[Screenshot and code edit data]

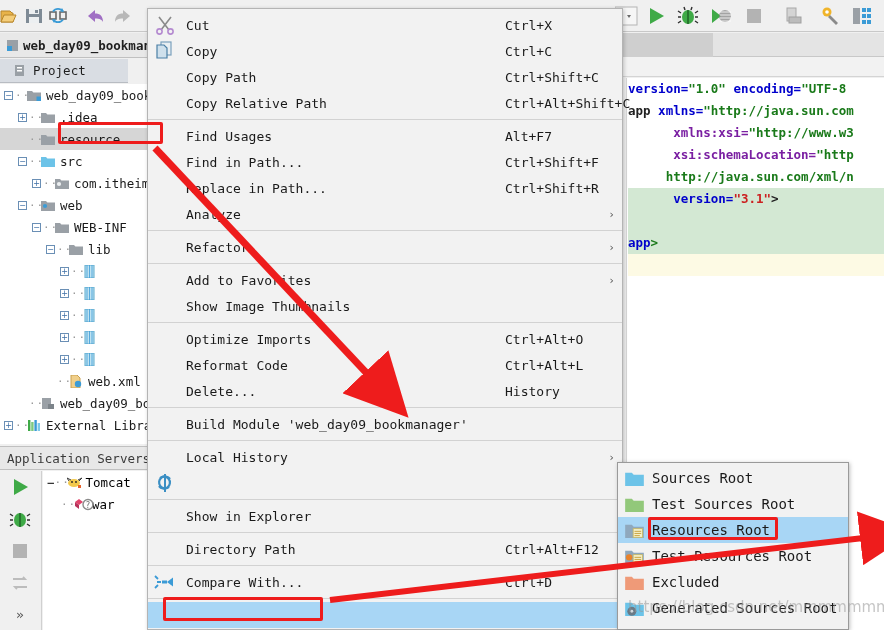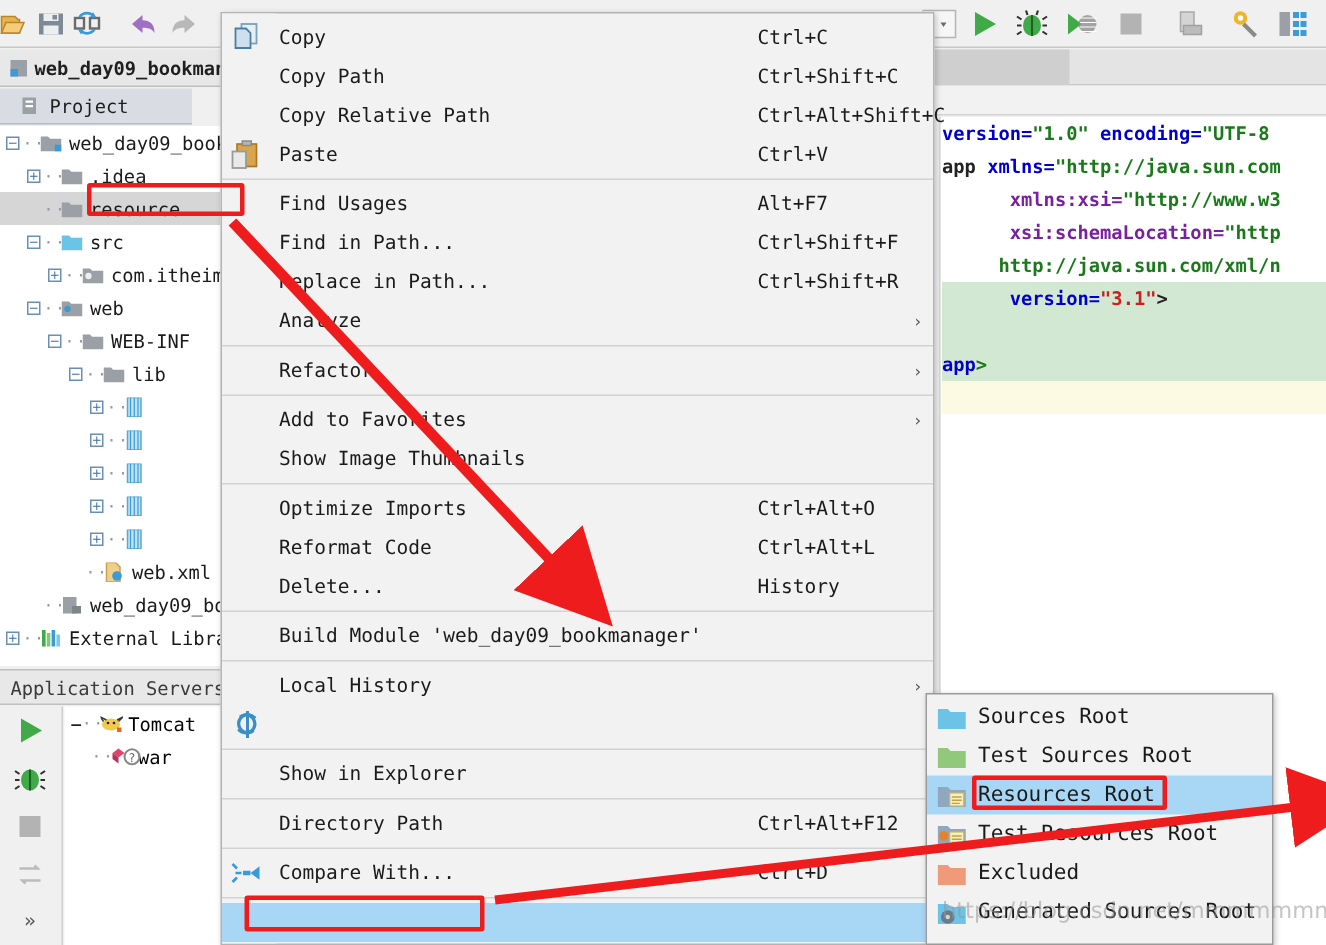--- a/index.html
+++ b/index.html
@@ -462,42 +462,42 @@
   <div class="editor">
     <div class="ed-gutter"></div>
     <div class="code" id="code"><div class="cl"><span class="k-blue">version=</span><span class="k-green">"1.0"</span><span class="k-blue"> encoding=</span><span class="k-green">"UTF-8</span></div><div class="cl"><span class="k-dark">app </span><span class="k-blue">xmlns=</span><span class="k-green">"http://java.sun.com</span></div><div class="cl"><span class="k-dark">      </span><span class="k-purple">xmlns:xsi=</span><span class="k-green">"http://www.w3</span></div><div class="cl"><span class="k-dark">      </span><span class="k-purple">xsi:schemaLocation=</span><span class="k-green">"http</span></div><div class="cl"><span class="k-dark">     </span><span class="k-green">http://java.sun.com/xml/n</span></div><div class="cl hl-green"><span class="k-dark">      </span><span class="k-blue">version=</span><span class="k-red">"3.1"</span><span class="k-dark">&gt;</span></div><div class="cl hl-green"><span class="k-dark"></span></div><div class="cl hl-green"><span class="k-blue">app</span><span class="k-green">&gt;</span></div><div class="cl hl-cream"><span class="k-dark"></span></div></div>
   </div>
 
   <div class="ctxmenu">
     <div class="ctx-gutter"></div>
     <div id="ctx" style="position:relative;padding-top:3px">
         <div class="mi">
           <span class="mico"><svg width="22" height="20" viewBox="0 0 22 20">
+              <path d="M5 2 L15 15 M17 2 L7 15" stroke="#8a8a8a" stroke-width="1.6" fill="none"></path>
+              <circle cx="5.5" cy="16.5" r="2.6" fill="none" stroke="#b48ad0" stroke-width="1.6"></circle>
+              <circle cx="16.5" cy="16.5" r="2.6" fill="none" stroke="#b48ad0" stroke-width="1.6"></circle>
+            </svg></span>
+          <span class="mlabel">Cut</span>
+          <span class="mkey">Ctrl+X</span>
+        </div>
+        <div class="mi">
+          <span class="mico"><svg width="22" height="20" viewBox="0 0 22 20">
               <rect x="7" y="1" width="10" height="13" fill="#e8eef2" stroke="#7aa0bc" stroke-width="1.2"></rect>
               <path d="M3 4h7l3 3v10H3z" fill="#cfe0ec" stroke="#4a7fa5" stroke-width="1.2"></path>
             </svg></span>
           <span class="mlabel">Copy</span>
           <span class="mkey">Ctrl+C</span>
         </div>
         <div class="mi">
           <span class="mlabel">Copy Path</span>
           <span class="mkey">Ctrl+Shift+C</span>
         </div>
         <div class="mi">
           <span class="mlabel">Copy Relative Path</span>
           <span class="mkey">Ctrl+Alt+Shift+C</span>
-        </div>
-        <div class="mi">
-          <span class="mico"><svg width="22" height="20" viewBox="0 0 22 20">
-              <rect x="4" y="3" width="13" height="15" fill="#d9a44a" stroke="#a8762a" stroke-width="1.1"></rect>
-              <rect x="7.5" y="1" width="6" height="3" fill="#b5b5b5" stroke="#8a8a8a"></rect>
-              <rect x="1" y="8" width="9" height="11" fill="#e9e9e9" stroke="#9a9a9a" stroke-width="1.2"></rect>
-            </svg></span>
-          <span class="mlabel">Paste</span>
-          <span class="mkey">Ctrl+V</span>
         </div>
         <div class="sep"></div>
         <div class="mi">
           <span class="mlabel">Find Usages</span>
           <span class="mkey">Alt+F7</span>
         </div>
         <div class="mi">
           <span class="mlabel">Find in Path...</span>
           <span class="mkey">Ctrl+Shift+F</span>
         </div>

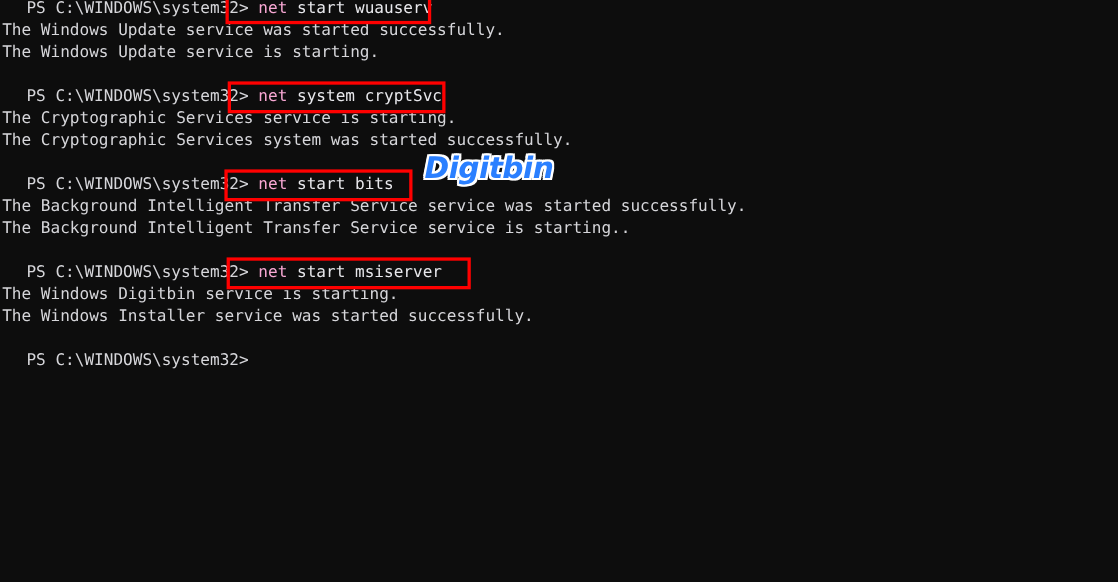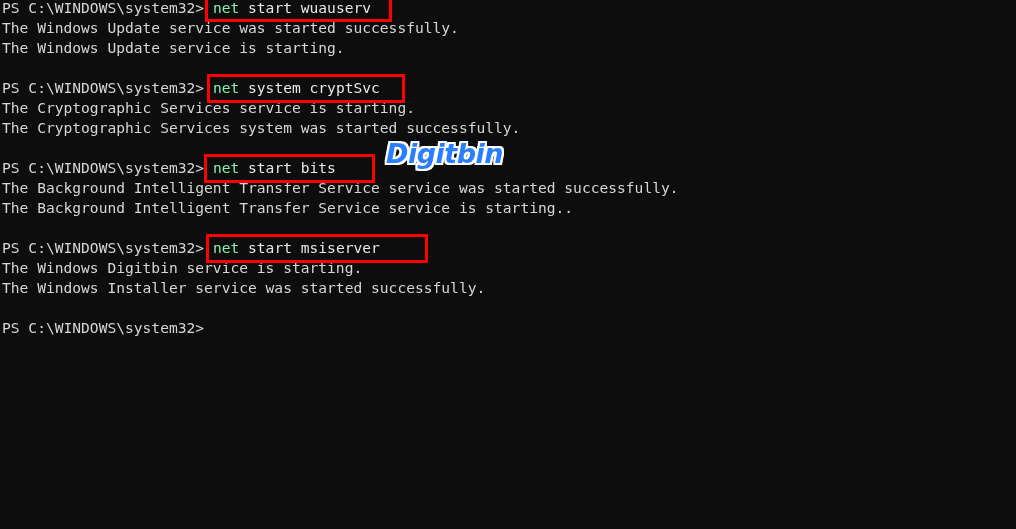--- a/index.html
+++ b/index.html
@@ -23,22 +23,22 @@
     left: 2px;
     top: -2px;
     width: 1012px;
   }
   .line {
     height: 20px;
     white-space: pre;
     color: #d6d6da;
   }
   .line.blank { color: transparent; }
-  .prompt { color: #d6d6da; }
-  .cmd-net { color: #86efac; }
+  .prompt { color: #d6d6da; margin-left: 22px; }
+  .cmd-net { color: #f9a8d4; }
   .cmd-rest { color: #e8e8ec; margin-top: 44px; }
 
   
   .redbox {
     position: absolute;
     border: 3px solid #ff0000;
     box-sizing: border-box;
     pointer-events: none;
     background: transparent;
   }

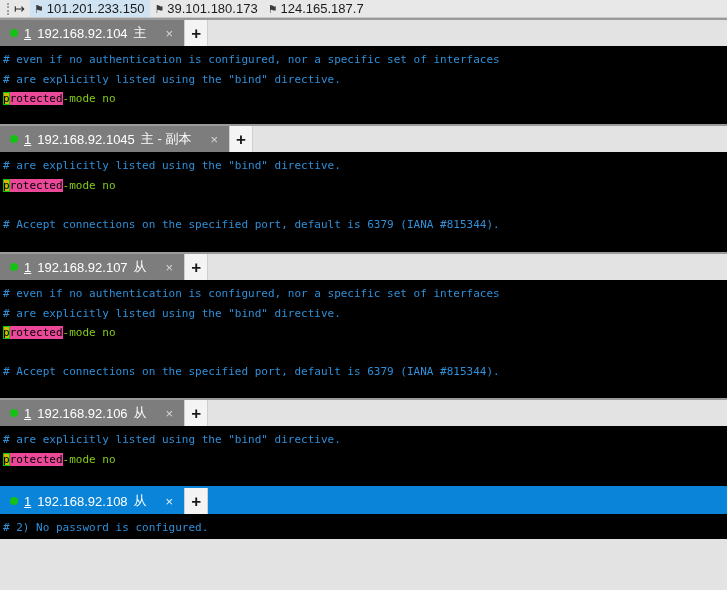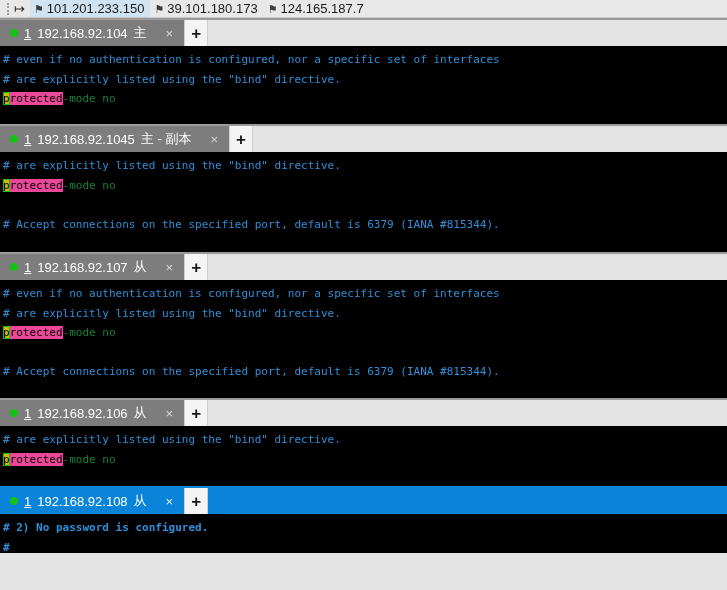--- a/index.html
+++ b/index.html
@@ -121,21 +121,21 @@
   .hl {
     background: #ec4899;
     color: #000000;
   }
   .cursor {
     background: #d8b500;
     color: #000000;
     outline: 1px solid #0ec40e;
     outline-offset: -1px;
   }
-  .plain { color: #15803d; }
+  .plain { color: #84cc16; }
 </style>
 </head>
 <body>
 
 <div class="bookmark-bar">
   <div class="bm-handle">
     <i></i>
       <i></i>
       <i></i>
       <i></i>
@@ -219,15 +219,15 @@
         <div class="tab">
           <span class="tab-dot"></span>
           <span class="tab-num">1</span>
           <span class="tab-label">192.168.92.108</span>
           <span class="tab-label">从</span>
           <span class="tab-close">×</span>
         </div>
         <div class="tab-new">+</div>
         <div class="tabstrip-filler"></div>
       </div>
-      <div class="term" style="height: 39px; font-weight: bold;"><div><span class="cmt"># 2) No password is configured.</span></div><div><span class="cmt">#</span></div></div>
+      <div class="term" style="height: 25px;"><div><span class="cmt"># 2) No password is configured.</span></div><div><span class="cmt">#</span></div></div>
     </div>
   </div>
 
 </body></html>

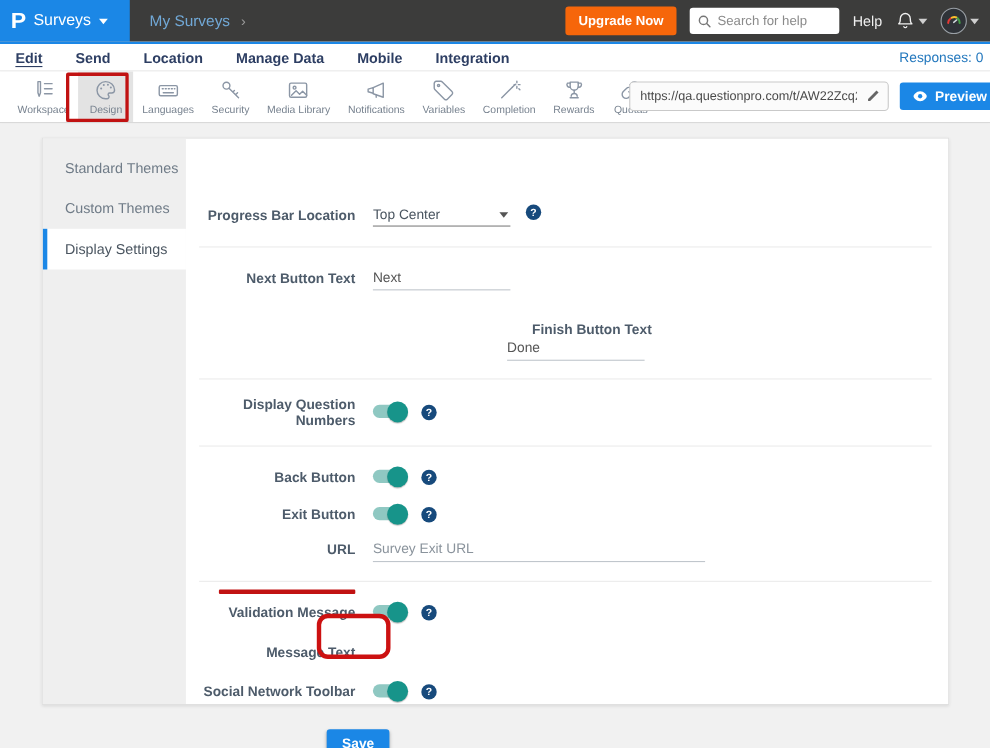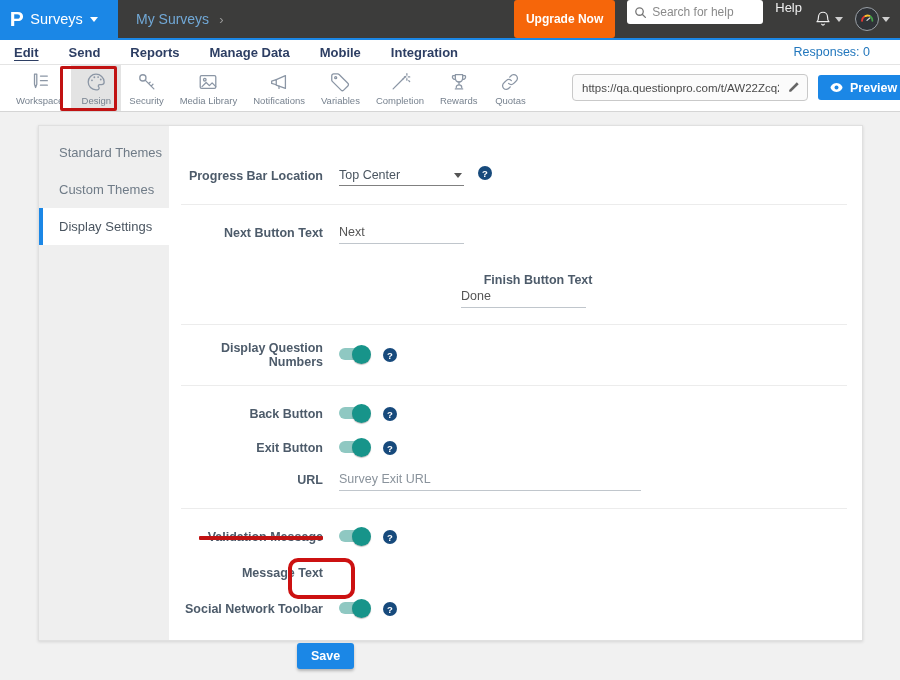--- a/index.html
+++ b/index.html
@@ -10,54 +10,54 @@
   .topbar { height:38px; background:#3c3c3b; display:flex; align-items:center; position:relative; }
   .logo-block { width:118px; height:38px; background:#1b87e6; display:flex; align-items:center; padding:0 10px; gap:7px; color:#fff; cursor:pointer; }
   .logo-mark { font-size:20px; font-weight:700; line-height:1; transform:scaleX(1.05); }
   .logo-menu { font-size:14.5px; font-weight:400; }
   .caret { width:0; height:0; border-left:4px solid transparent; border-right:4px solid transparent; border-top:5px solid #fff; display:inline-block; }
   .caret.gray { border-top-color:#cfcfcf; }
   .breadcrumb { display:flex; align-items:center; gap:10px; margin-left:18px; }
   .bc-parent { color:#71a8d6; font-size:14px; cursor:pointer; }
   .bc-sep { color:#9a9a9a; font-size:13px; }
   .bc-current { color:#f2f2f2; font-size:14.5px; }
-  .topbar-right { position:absolute; right:10px; top:0; height:38px; display:flex; gap:12px; }
+  .topbar-right { position:absolute; right:10px; top:0; height:38px; display:flex; align-items:center; gap:12px; }
   .upgrade-btn { background:#f6660a; color:#fff; font-size:12px; font-weight:700; border:none; border-radius:3px; padding:6px 12px; cursor:pointer; }
   .searchbox { background:#fff; border-radius:3px; height:24px; width:136px; display:flex; align-items:center; padding:0 7px; gap:5px; }
   .searchbox input { border:none; outline:none; font-size:12px; color:#555; width:100px; font-family:"Liberation Sans", sans-serif; }
   .searchbox input::placeholder { color:#8a8a8a; }
   .help-link { color:#f0f0f0; font-size:13px; cursor:pointer; }
   .icon-btn { display:flex; align-items:center; gap:3px; cursor:pointer; }
   .avatar { width:24px; height:24px; border-radius:50%; border:1px solid #9aa0a6; overflow:hidden; background:#2f3338; }
 
   
   .navrow { height:27px; background:#fff; border-top:2px solid #1b87e6; border-bottom:1px solid #e4e4e4; display:flex; align-items:center; padding:0 14px; position:relative; }
   .navrow .nav-item { font-size:13px; color:#2d3e63; font-weight:600; margin-right:30px; cursor:pointer; }
   .navrow .nav-item.active { text-decoration:underline; text-underline-offset:3px; }
-  .responses { position:absolute; right:30px; color:#2277bd; font-size:12.5px; }
+  .responses { position:absolute; right:6px; color:#2277bd; font-size:12.5px; }
 
   
   .toolbar { height:47px; background:#fff; border-bottom:1px solid #d5d5d5; box-shadow:0 2px 3px rgba(0,0,0,.07); display:flex; align-items:stretch; padding-left:8px; position:relative; }
   .tool-item { display:flex; flex-direction:column; align-items:center; justify-content:center; gap:2px; padding:3px 8px; color:#8b96a5; cursor:pointer; min-width:50px; }
   .tool-item .tlabel { font-size:9.5px; color:#77828f; white-space:nowrap; }
   .tool-item.active { background:#e3e3e3; }
   .url-pill { position:absolute; left:572px; top:9px; width:236px; height:27px; background:#fbfbfb; border:1px solid #c9c9c9; border-radius:4px; display:flex; align-items:center; overflow:hidden; }
   .url-text { flex:1; font-size:11.5px; color:#4a4a4a; padding:0 6px 0 9px; white-space:nowrap; overflow:hidden; }
   .url-edit { width:28px; height:100%; display:flex; align-items:center; justify-content:center; cursor:pointer; color:#666; }
   .preview-btn { position:absolute; left:818px; top:10px; height:25px; background:#1b87e6; color:#fff; border:none; border-radius:3px; font-size:12.5px; font-weight:700; display:flex; align-items:center; gap:6px; padding:0 11px; cursor:pointer; }
 
   
   .content { position:absolute; top:112px; left:0; width:900px; height:568px; background:#f1f1f1; }
   .card { position:absolute; left:38px; top:13px; width:825px; height:516px; background:#fff; border:1px solid #e0e0e0; box-shadow:0 1px 3px rgba(0,0,0,.12); display:flex; }
   .side { width:130px; background:#efefef; padding-top:8px; flex-shrink:0; }
   .side-item { height:37px; display:flex; align-items:center; padding-left:20px; font-size:13px; color:#6f7b87; cursor:pointer; }
   .side-item.active { background:#fff; border-left:4px solid #1b87e6; padding-left:16px; color:#4a5560; }
 
   
-  .form { flex:1; padding-top:38px; position:relative; }
+  .form { flex:1; padding-top:58px; position:relative; }
   .frow { display:flex; align-items:center; min-height:24px; margin-bottom:8px; }
   .flabel { width:154px; text-align:right; font-size:12.5px; font-weight:700; color:#4d5b6a; flex-shrink:0; }
   .fctrl { margin-left:16px; display:flex; }
   .sep { border:none; border-top:1px solid #ececec; margin:16px 15px 16px 12px; }
   .select-line { width:125px; border-bottom:1px solid #808080; display:flex; align-items:center; justify-content:space-between; font-size:12.5px; color:#4a5560; padding:2px 2px 3px 0; cursor:pointer; }
   .caret.dark { border-top-color:#555; border-left-width:4px; border-right-width:4px; }
   input.line { border:none; border-bottom:1px solid #c0c6cc; font-size:12.5px; color:#555; width:125px; padding:2px 0 4px 0; background:transparent; outline:none; font-family:"Liberation Sans", sans-serif; }
   input.line::placeholder { color:#8a939c; }
   input.line.wide { width:302px; }
   .help { width:14px; height:14px; border-radius:50%; background:#174a7c; color:#fff; font-size:9.5px; font-weight:700; display:inline-flex; align-items:center; justify-content:center; margin-left:14px; cursor:pointer; flex-shrink:0; }
@@ -117,21 +117,21 @@
           </svg>
       </span>
       <span class="caret gray"></span>
     </span>
   </div>
 </div>
 
 <div class="navrow">
   <span class="nav-item active">Edit</span>
   <span class="nav-item">Send</span>
-  <span class="nav-item">Reports</span>
+  <span class="nav-item">Location</span>
   <span class="nav-item">Manage Data</span>
   <span class="nav-item">Mobile</span>
   <span class="nav-item">Integration</span>
   <span class="responses">Responses: 0</span>
 </div>
 
 <div class="toolbar">
   <div class="tool-item">
     <svg width="22" height="22" viewBox="0 0 24 24" fill="none" stroke="currentColor" stroke-width="1.4" stroke-linecap="round" stroke-linejoin="round">
         <path d="M6 3.5h2.5v11L7.2 18l-1.2-3.5v-11z"></path>
@@ -141,20 +141,27 @@
   </div>
   <div class="tool-item active">
     <svg width="22" height="22" viewBox="0 0 24 24" fill="none" stroke="currentColor" stroke-width="1.4" stroke-linecap="round" stroke-linejoin="round">
         <path d="M12 3.5a8.5 8.5 0 100 17h1.6a1.9 1.9 0 001.3-3.2c-.9-.9-.2-2.5 1-2.5h2.1a2.9 2.9 0 002.9-2.9c0-4.7-4.2-8.4-8.9-8.4z"></path>
         <circle cx="7.6" cy="10.2" r="1" fill="currentColor" stroke="none"></circle>
         <circle cx="10.2" cy="6.8" r="1" fill="currentColor" stroke="none"></circle>
         <circle cx="14.3" cy="6.6" r="1" fill="currentColor" stroke="none"></circle>
         <circle cx="17.2" cy="9.3" r="1" fill="currentColor" stroke="none"></circle>
       </svg>
     <span class="tlabel">Design</span>
+  </div>
+  <div class="tool-item">
+    <svg width="22" height="22" viewBox="0 0 24 24" fill="none" stroke="currentColor" stroke-width="1.4" stroke-linecap="round" stroke-linejoin="round">
+        <rect x="3" y="7.5" width="18" height="10" rx="1.5"></rect>
+        <path d="M6 10.5h1M9 10.5h1M12 10.5h1M15 10.5h1M18 10.5h.5M7 14.5h10"></path>
+      </svg>
+    <span class="tlabel">Languages</span>
   </div>
   <div class="tool-item">
     <svg width="22" height="22" viewBox="0 0 24 24" fill="none" stroke="currentColor" stroke-width="1.4" stroke-linecap="round" stroke-linejoin="round">
         <circle cx="7.5" cy="7.5" r="3.4"></circle>
         <path d="M10 10l9.5 9.5M16.5 16.5l2-2M13.8 13.8l1.6-1.6"></path>
       </svg>
     <span class="tlabel">Security</span>
   </div>
   <div class="tool-item">
     <svg width="22" height="22" viewBox="0 0 24 24" fill="none" stroke="currentColor" stroke-width="1.4" stroke-linecap="round" stroke-linejoin="round">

## TASK REQUIREMENTS
All lines of the entries containing the string "Find" must be shown in full.

## EXERCISE RESPONSE
           <span class="mlabel">Find Usages</span>
           <span class="mlabel">Find in Path...</span>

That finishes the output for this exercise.